What to do → A word-for-word restatement of all the records is the required answer.

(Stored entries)
------------------------
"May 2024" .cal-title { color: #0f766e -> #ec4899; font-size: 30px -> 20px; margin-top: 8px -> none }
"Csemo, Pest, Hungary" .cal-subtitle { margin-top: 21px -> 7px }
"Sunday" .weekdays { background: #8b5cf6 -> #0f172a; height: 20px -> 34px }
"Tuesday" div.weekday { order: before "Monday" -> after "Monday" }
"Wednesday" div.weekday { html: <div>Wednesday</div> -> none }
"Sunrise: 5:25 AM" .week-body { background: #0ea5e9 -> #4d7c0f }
------------------------
Result of this task →
"May 2024" .cal-title { color: #0f766e -> #ec4899; font-size: 30px -> 20px; margin-top: 8px -> none }
"Csemo, Pest, Hungary" .cal-subtitle { margin-top: 21px -> 7px }
"Sunday" .weekdays { background: #8b5cf6 -> #0f172a; height: 20px -> 34px }
"Tuesday" div.weekday { order: before "Monday" -> after "Monday" }
"Wednesday" div.weekday { html: <div>Wednesday</div> -> none }
"Sunrise: 5:25 AM" .week-body { background: #0ea5e9 -> #4d7c0f }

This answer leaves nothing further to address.